| WORK TO BE COMPLETED |
Quote the entries word for word. Omit the pictures.

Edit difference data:
....

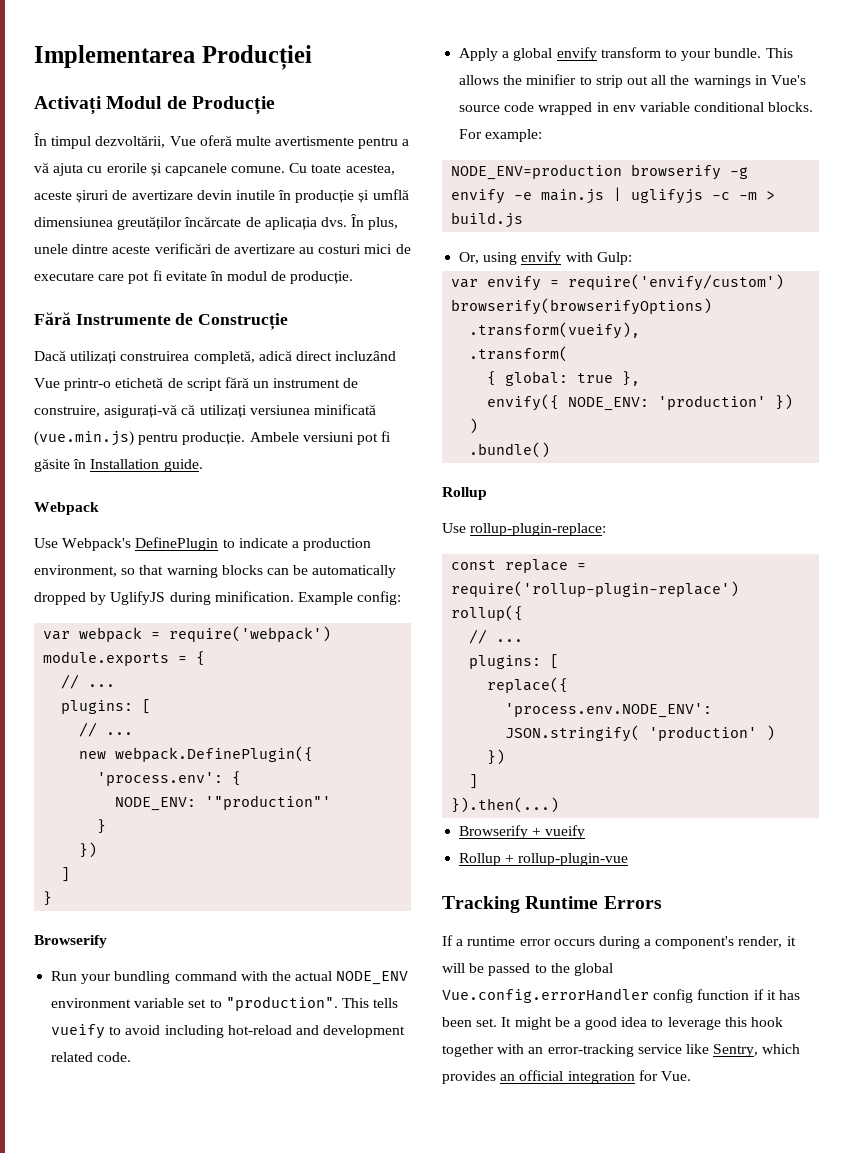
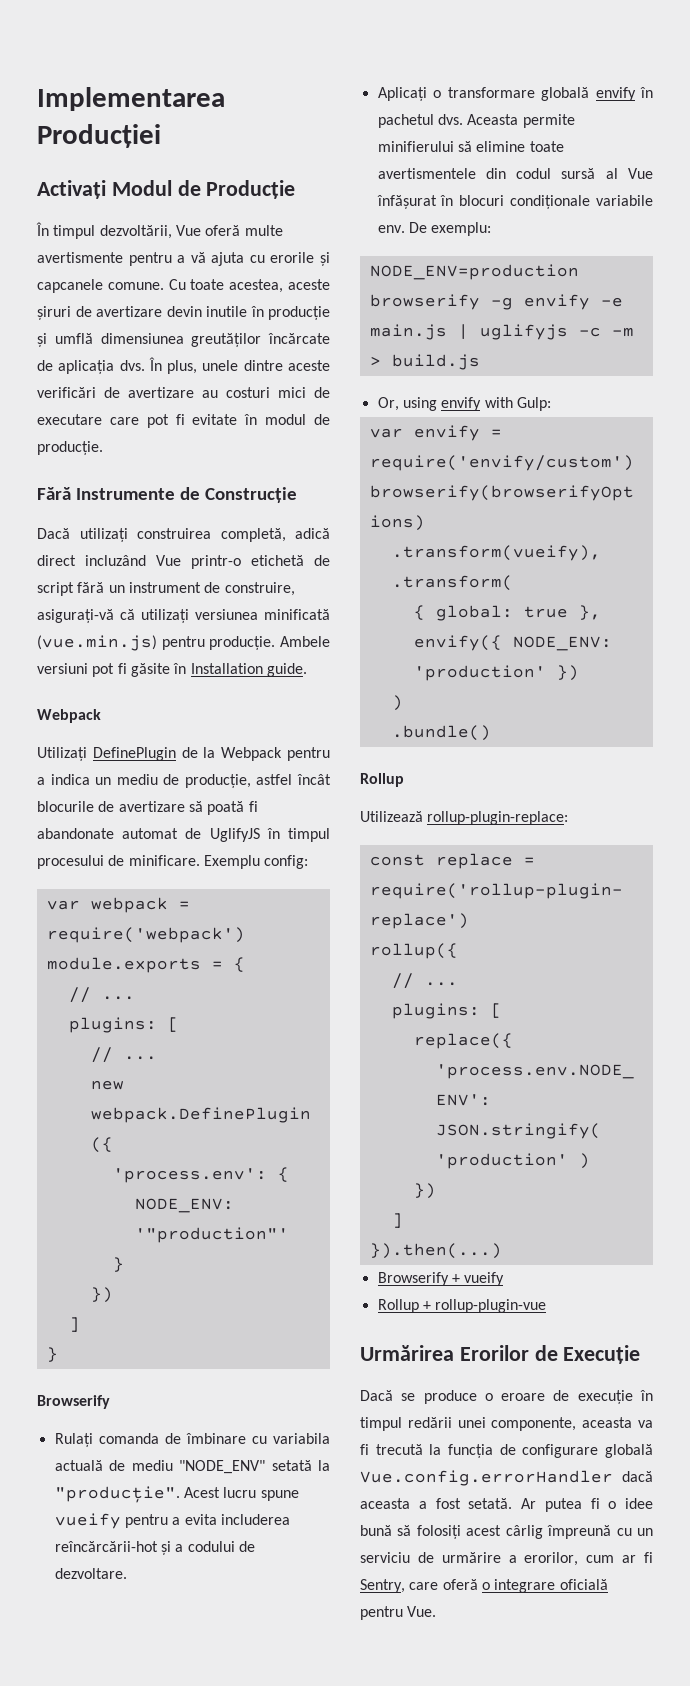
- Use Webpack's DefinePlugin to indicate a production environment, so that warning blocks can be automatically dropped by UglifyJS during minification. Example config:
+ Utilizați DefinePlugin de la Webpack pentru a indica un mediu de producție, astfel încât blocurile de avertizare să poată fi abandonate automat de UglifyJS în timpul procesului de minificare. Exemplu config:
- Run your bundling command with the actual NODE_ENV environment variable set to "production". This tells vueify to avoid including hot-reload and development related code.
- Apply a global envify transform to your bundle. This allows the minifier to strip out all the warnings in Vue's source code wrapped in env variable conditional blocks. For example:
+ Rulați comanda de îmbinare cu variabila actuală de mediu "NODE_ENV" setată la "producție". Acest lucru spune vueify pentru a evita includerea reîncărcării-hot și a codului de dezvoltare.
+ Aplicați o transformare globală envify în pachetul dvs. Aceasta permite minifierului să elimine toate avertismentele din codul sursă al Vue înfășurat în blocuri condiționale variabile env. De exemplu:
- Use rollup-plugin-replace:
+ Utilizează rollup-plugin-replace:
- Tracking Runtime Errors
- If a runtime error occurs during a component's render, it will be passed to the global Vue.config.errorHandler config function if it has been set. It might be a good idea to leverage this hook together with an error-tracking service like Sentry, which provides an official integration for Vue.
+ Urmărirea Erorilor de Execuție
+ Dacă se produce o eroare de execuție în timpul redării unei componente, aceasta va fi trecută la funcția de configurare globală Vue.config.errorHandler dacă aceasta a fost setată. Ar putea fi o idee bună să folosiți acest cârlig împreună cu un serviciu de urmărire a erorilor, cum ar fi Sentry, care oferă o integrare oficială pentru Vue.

....

| SOLUTION TO THIS PROBLEM |
- Use Webpack's DefinePlugin to indicate a production environment, so that warning blocks can be automatically dropped by UglifyJS during minification. Example config:
+ Utilizați DefinePlugin de la Webpack pentru a indica un mediu de producție, astfel încât blocurile de avertizare să poată fi abandonate automat de UglifyJS în timpul procesului de minificare. Exemplu config:
- Run your bundling command with the actual NODE_ENV environment variable set to "production". This tells vueify to avoid including hot-reload and development related code.
- Apply a global envify transform to your bundle. This allows the minifier to strip out all the warnings in Vue's source code wrapped in env variable conditional blocks. For example:
+ Rulați comanda de îmbinare cu variabila actuală de mediu "NODE_ENV" setată la "producție". Acest lucru spune vueify pentru a evita includerea reîncărcării-hot și a codului de dezvoltare.
+ Aplicați o transformare globală envify în pachetul dvs. Aceasta permite minifierului să elimine toate avertismentele din codul sursă al Vue înfășurat în blocuri condiționale variabile env. De exemplu:
- Use rollup-plugin-replace:
+ Utilizează rollup-plugin-replace:
- Tracking Runtime Errors
- If a runtime error occurs during a component's render, it will be passed to the global Vue.config.errorHandler config function if it has been set. It might be a good idea to leverage this hook together with an error-tracking service like Sentry, which provides an official integration for Vue.
+ Urmărirea Erorilor de Execuție
+ Dacă se produce o eroare de execuție în timpul redării unei componente, aceasta va fi trecută la funcția de configurare globală Vue.config.errorHandler dacă aceasta a fost setată. Ar putea fi o idee bună să folosiți acest cârlig împreună cu un serviciu de urmărire a erorilor, cum ar fi Sentry, care oferă o integrare oficială pentru Vue.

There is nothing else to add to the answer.